Saya pernah mendapat cerita dari seorang teman bahwa ODHA sering
mengeluhkan kesulitan mereka untuk mendapatkan perawatan di bidang kedokteran
gigi karena mereka diminta untuk menyediakan alat sendiri. Selain itu, mereka
juga sering merasa dibedakan oleh para praktisi kesehatan karena penyakit yang
mereka derita.
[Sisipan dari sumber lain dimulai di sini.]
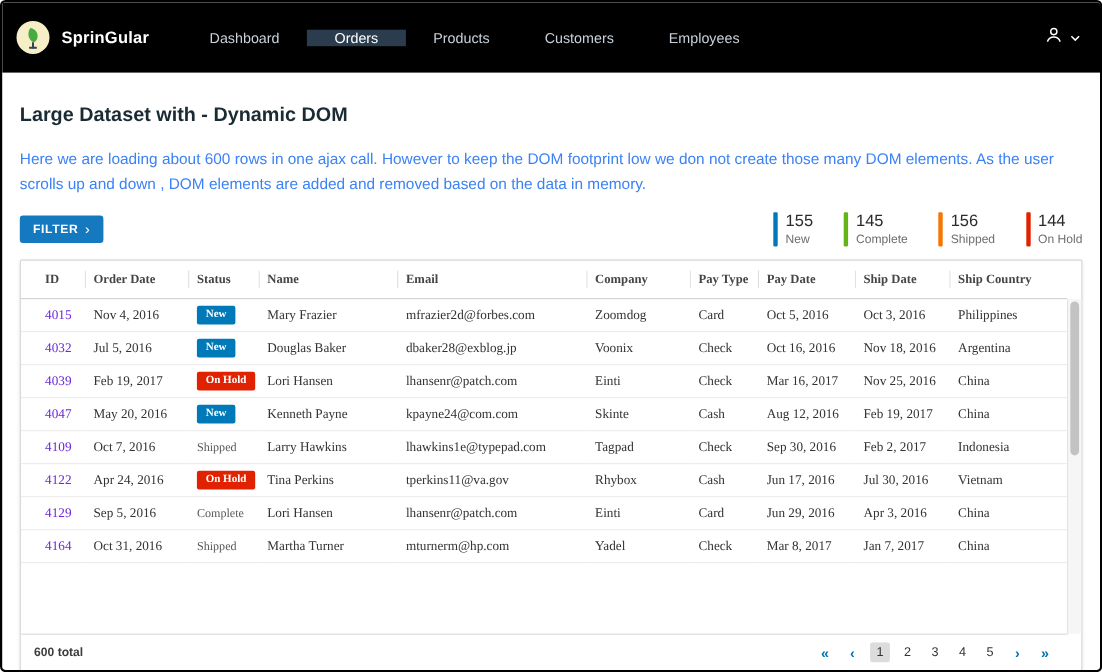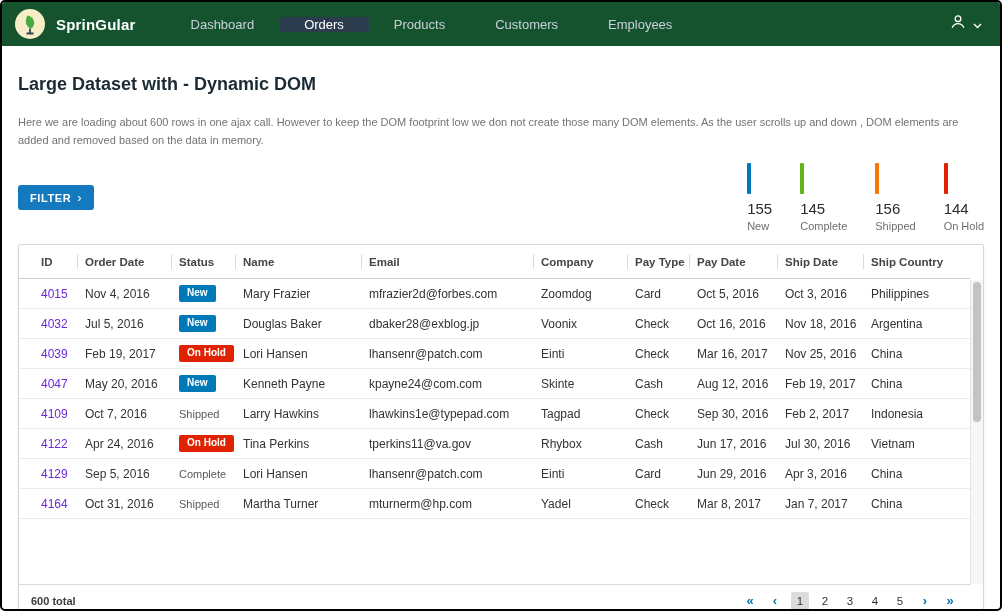"SprinGular" .navbar { background: #14532d -> #000000; height: 44px -> 64px }
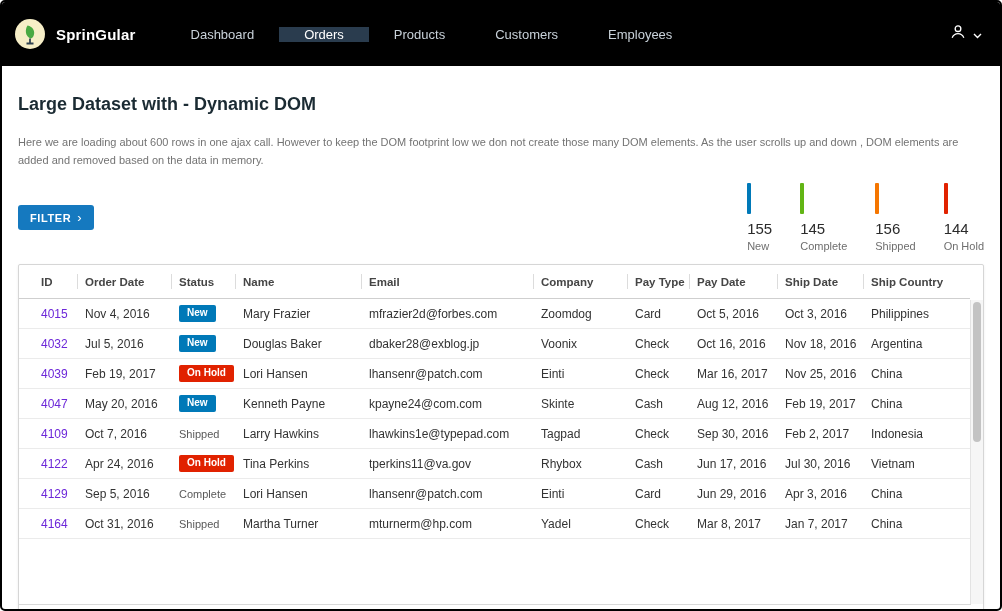"Here we are loading about" .page-desc { color: #737373 -> #3b82f6; font-size: 11px -> 14px }
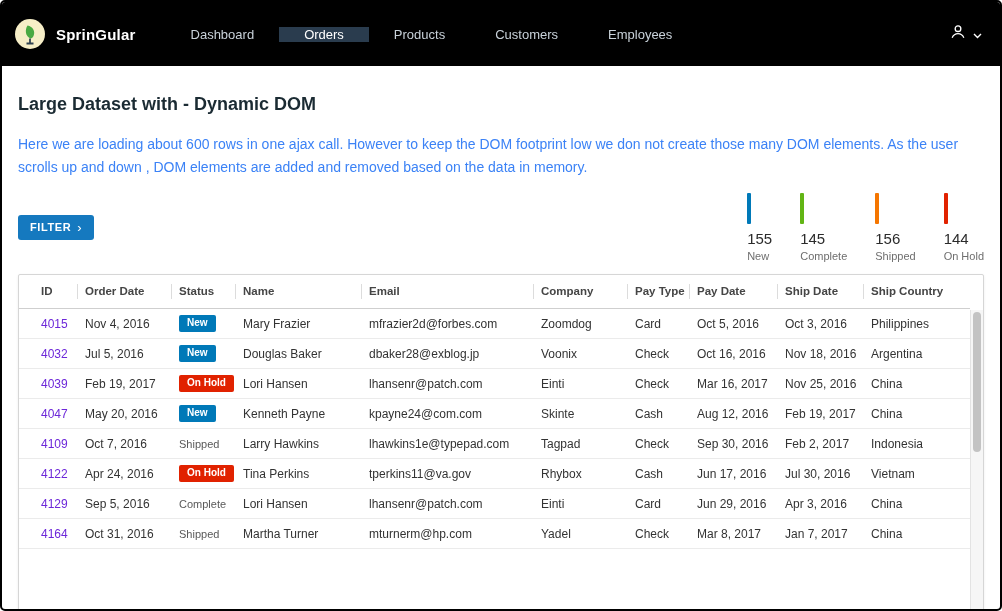"155" .stat { flex-direction: column -> none }
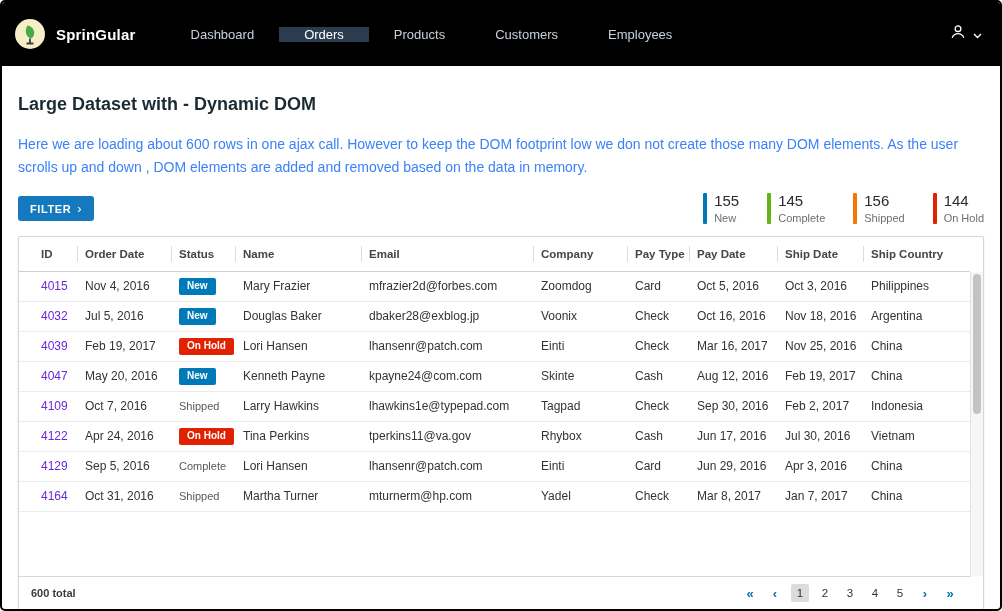"ID" .table-wrap { font-family: none -> Liberation Serif, serif }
Saya sendiri pun masih kurang memahami hal ini dan akhirnya saya
bertanya kepada seorang dosen di kampus saya yang memiliki perhatian dan
pengetahuan lebih mengenai hal ini yaitu drg.Gus Permana, Ph.D, Sp.PM. Dari
kuliah privat singkat yang saya dapatkan dari beliau, ada beberapa hal yang
sangat penting untuk diketahui oleh calon dokter gigi seperti saya, yaitu:
1. Untuk penanganan pasien
HIV sebenarnya bisa dilakukan di klinik pribadi asalkan sang dokter memahami
prinsip universal precaution dan kontrol infeksi yang sesuai dengan SOP.
Universal precaution adalah prinsip yang menganggap semua pasien memiliki
status penyakit yang sama sehingga penggunaan sarung tangan, masker, sterilisasi
alat dan dental unit selalu dilakukan ke semua pasien tanpa terkecuali. Untuk
penanganan di klinik pribadi, sebisa mungkin rekam medik pasien mengenai status
HIV nya dapat diketahui, seperti hasil pemeriksaan darah lengkap mencakup
jumlah leukosit, CD4, dsb. Hal ini dilakukan untuk mengetahui status penyakit
pasien yang akan menentukan apakah tindakan invasif dapat dilakukan di klinik,
atau harus dirujuk ke RS. Misalnya, ODHA dengan jumlah leukosit yang sangat
rendah dan sudah berada di tahap AIDS sebaiknya dirawat di Rumah Sakit.
2. Terkait dengan alat-alat yang digunakan untuk perawatan gigi dan
mulut , sebenarnya selama alat tersebut sudah disterilisasi dengan prosedur
yang sesuai, maka tidak perlu ada pembedaan alat untuk pasien dengan HIV, terutama
alat-alat bedah yang tidak tersedia dalam bentuk disposable. Namun, alat-alat
pemeriksaan yang tersedia dalam bentuk disposable tetap disarankan untuk
digunakan jika kesulitan dalam proses sterilisasi. Dalam penggunaan alat-alat
ini, proses sterilisasi harus benar-benar diperhatikan dengan baik. Misalnya,
penggunaan autoklaf dan larutan sterilisator yang sesuai.
3. Penularan HIV hanya bisa terjadi melalui cairan tubuh ( darah,
sperma, ASI, dll), bahkan pada kondisi awal, saat aktivitas virus berada di
titik bawah, kemungkinan terjadinya penularan cukup rendah. Menurut drg.Gus Permana, Ph.D, Sp.PM ,
penularan hepatitis dirasa lebih mudah untuk terjadi dibandingkan penularan
HIV. Oleh karena itu, kekhawatiran yang dirasakan para praktisi kesehatan
terhadap pasien dengan HIV dianggap terlalu berlebihan.
Berdasarkan pemaparan yang telah disampaikan oleh drg.Gus Permana,
Ph.D, Sp.PM, dapat disimpulkan bahwa perlakuan berbeda yang dirasakan oleh ODHA
dari para praktisi kesehatan dapat disebabkan karena kurangnya pengetahuan mereka
mengenai cara penanganan pasien HIV, oleh karena itu sebagai seorang calon
dokter gigi, pengetahuan mengenai kontrol infeksi dan status penyakit sistemik
pasien serta cara penanganannya harus
menjadi perhatian utama.
Maksimalkan potensi kita sebagai calon praktisi kesehatan sehingga kelak kita dapat memberikan pelayanan yang optimal kepada seluruh masyarakat tanpa ada
pengecualian. Semangat teman sejawat!!